What matters to me is that there are people out there who have had premarital sex, and who are hurting as a result of it.
This is my lived reality.
It does not matter to me, from an ethical perspective, how you got here. It matters to me that you're here now. My ethics are based on the fact that you exist, and I choose to love you here and now.
It seems to me that my friend and I do not differ in regards to ethics so much as we've never had a conversation about ethics in which we were discussing the same topic.
I think a lot of needless arguments everywhere happen because people are not arguing two sides of a topic, but because they're arguing two wholly different topics.
If I were to base my discussions of moral beliefs and ethics in a literal interpretation of Genesis 1, I would agree with this woman 100%. But I don't. I do not base my discourse in a literal interpretation of Genesis 1 because I find it wholly and utterly unhelpful and inappropriate for dealing with the reality of loving people today.
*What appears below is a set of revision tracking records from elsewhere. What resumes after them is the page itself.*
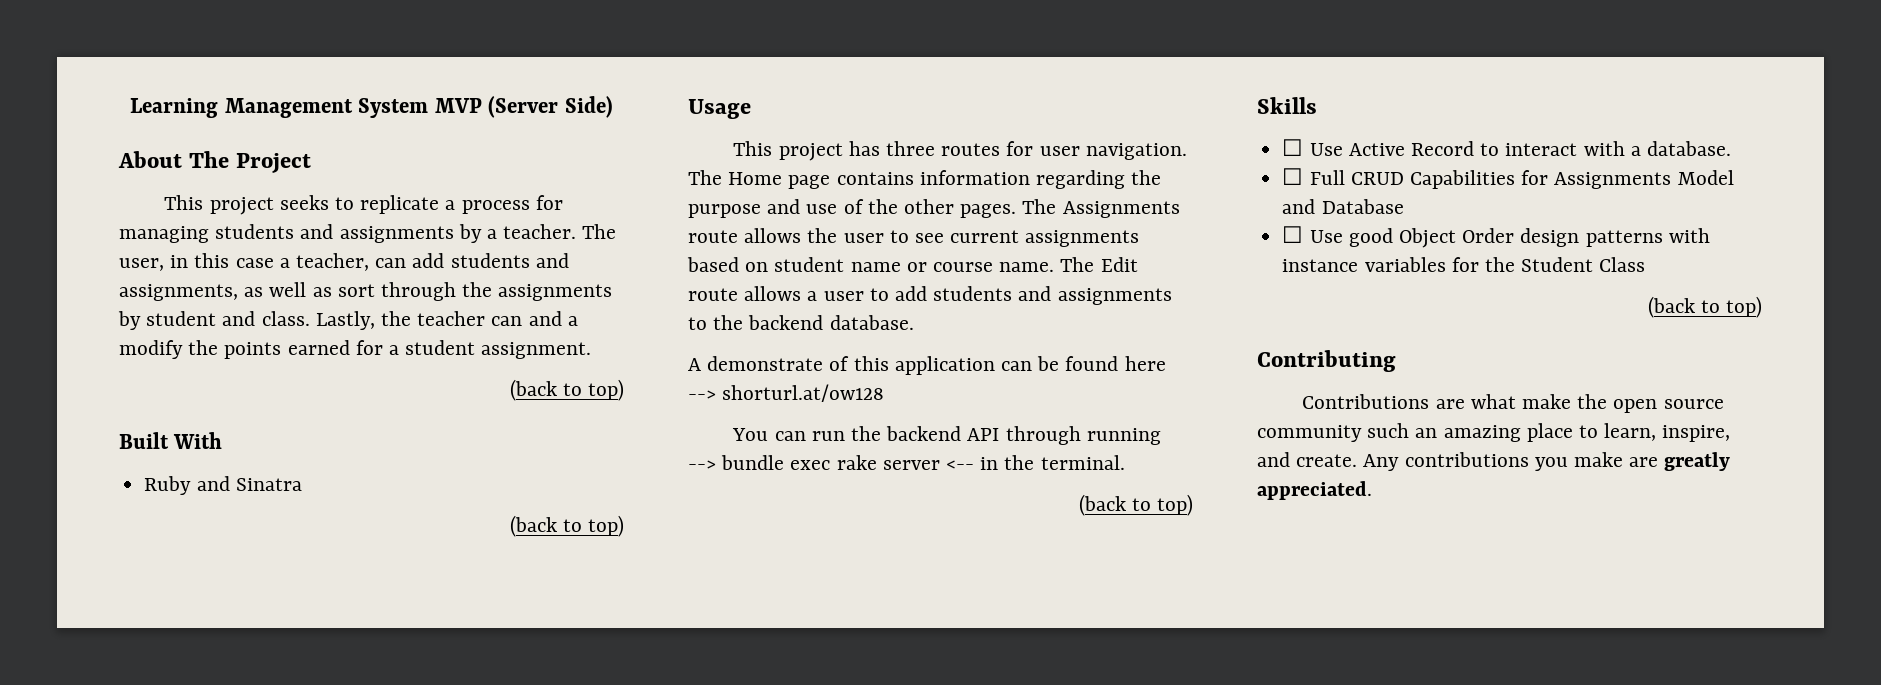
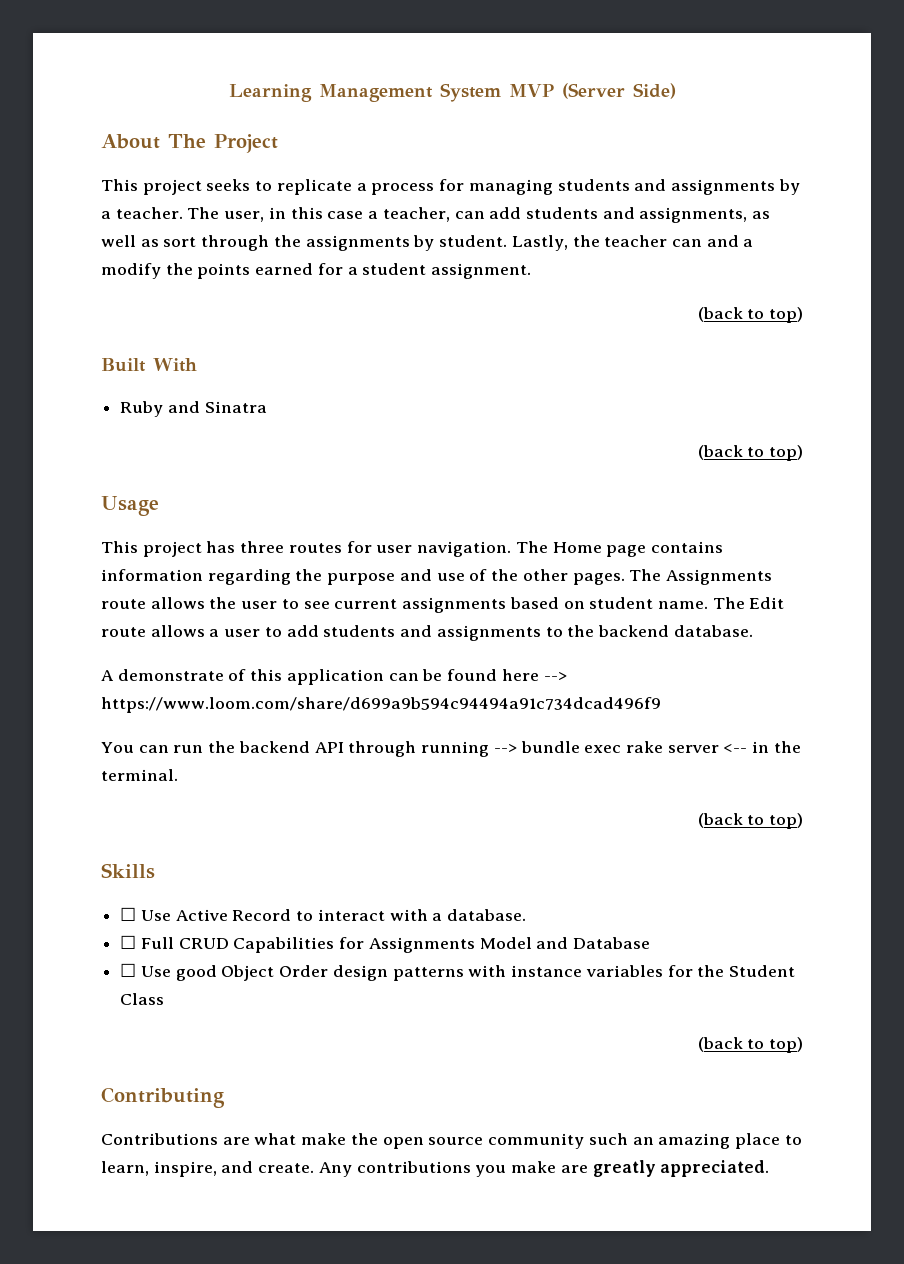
- The user, in this case a teacher, can add students and assignments, as well as sort through the assignments by student and class.
+ The user, in this case a teacher, can add students and assignments, as well as sort through the assignments by student.
- The Assignments route allows the user to see current assignments based on student name or course name.
+ The Assignments route allows the user to see current assignments based on student name.
- A demonstrate of this application can be found here --> shorturl.at/ow128
+ A demonstrate of this application can be found here --> https://www.loom.com/share/d699a9b594c94494a91c734dcad496f9

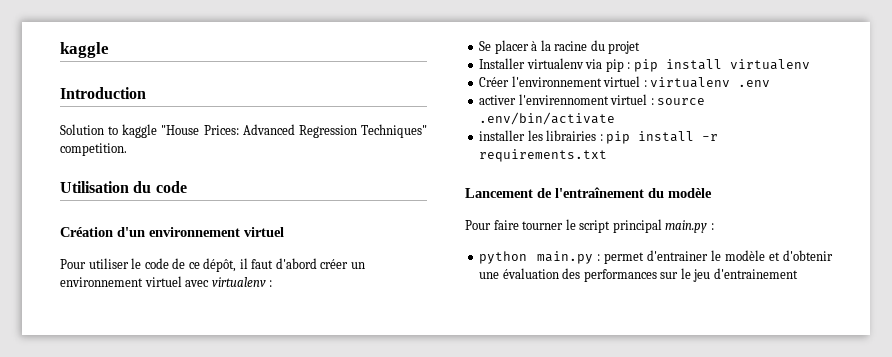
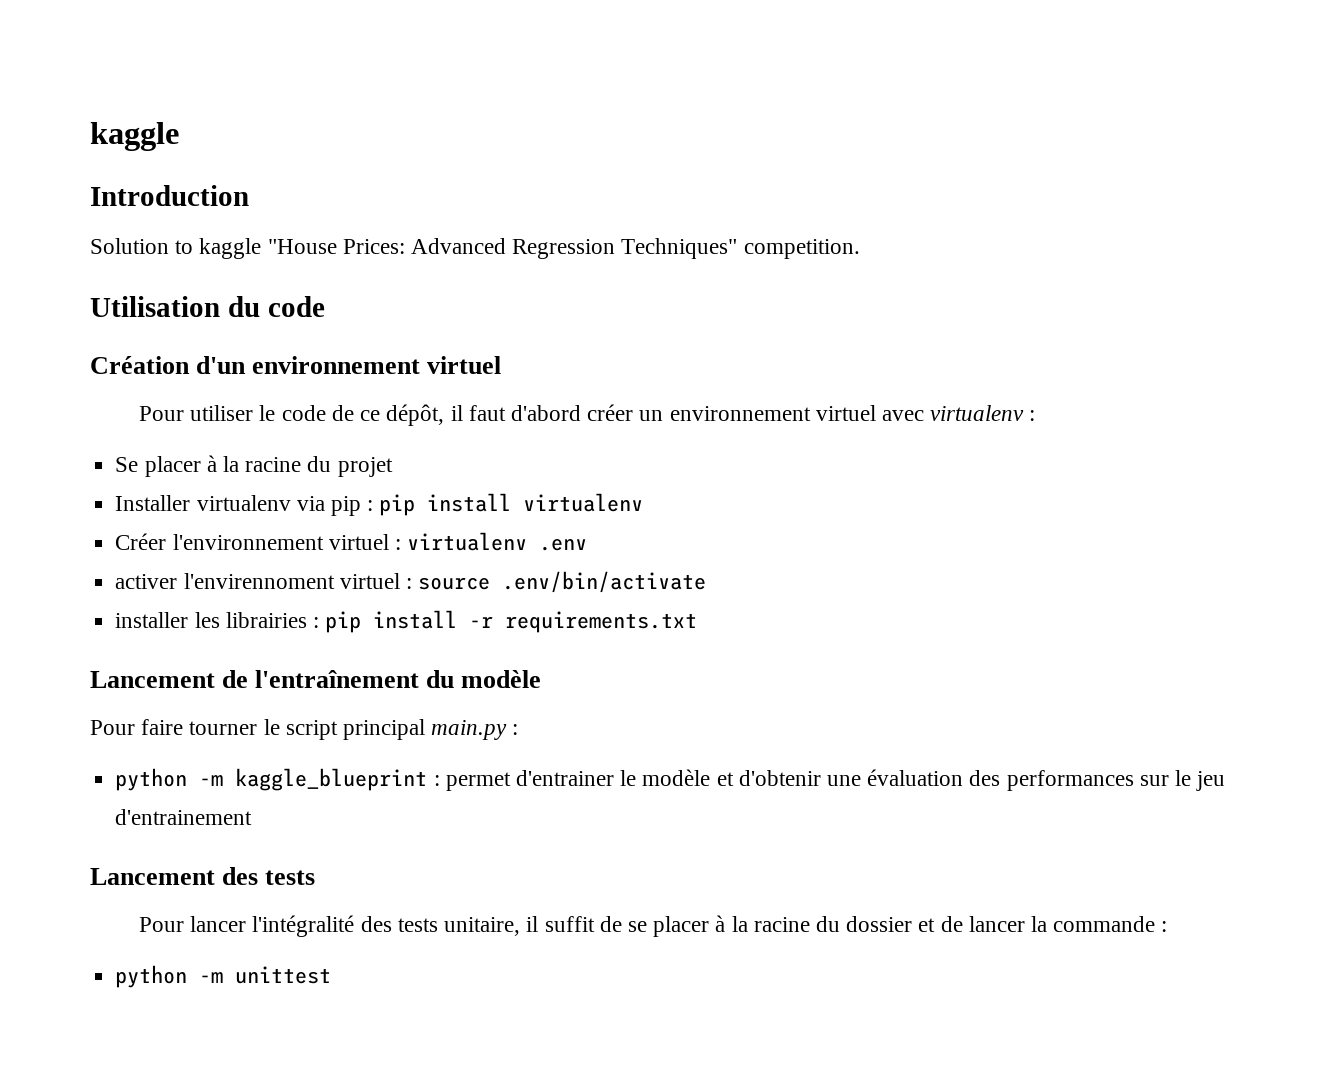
- python main.py : permet d'entrainer le modèle et d'obtenir une évaluation des performances sur le jeu d'entrainement
+ python -m kaggle_blueprint : permet d'entrainer le modèle et d'obtenir une évaluation des performances sur le jeu d'entrainement
+ Lancement des tests
+ Pour lancer l'intégralité des tests unitaire, il suffit de se placer à la racine du dossier et de lancer la commande :
+ python -m unittest

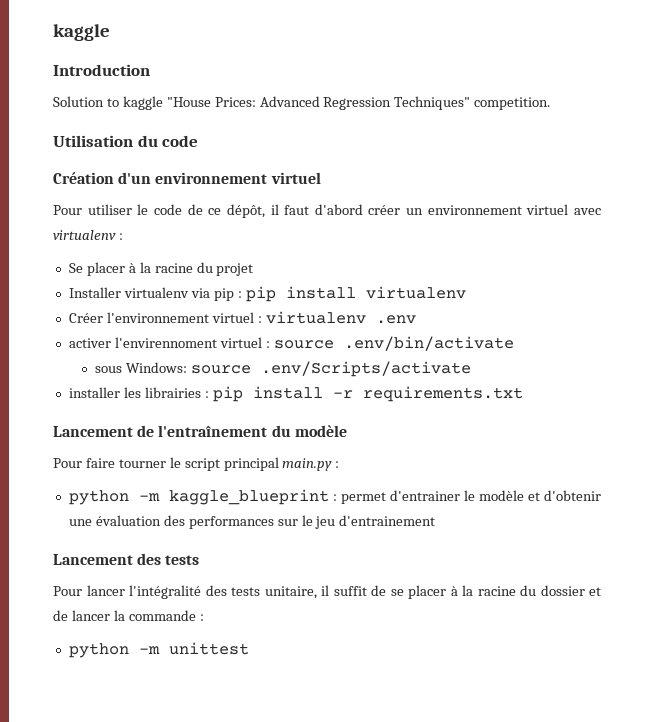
+ sous Windows: source .env/Scripts/activate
What some people claim was God's intent is not what is. As such, I believe that in issues of sexuality, as in any issue, we must start with the raw material before us. We must acknowledge what is. And in all situations, we are called--as a people of faith--to love God and love people. I, for one, do not believe that holding to the belief that people's loving, consensual, affirming relationships are invalid accomplishes this mission. I do not believe that shaming or judging others for choices they made for which they already feel a sense of brokenness and mourning is loving.
I wish I knew how to have constructive conversations about this. I wish I knew how to accomplish more.
I wish I knew better how to love God and love people. Even when they hurt me.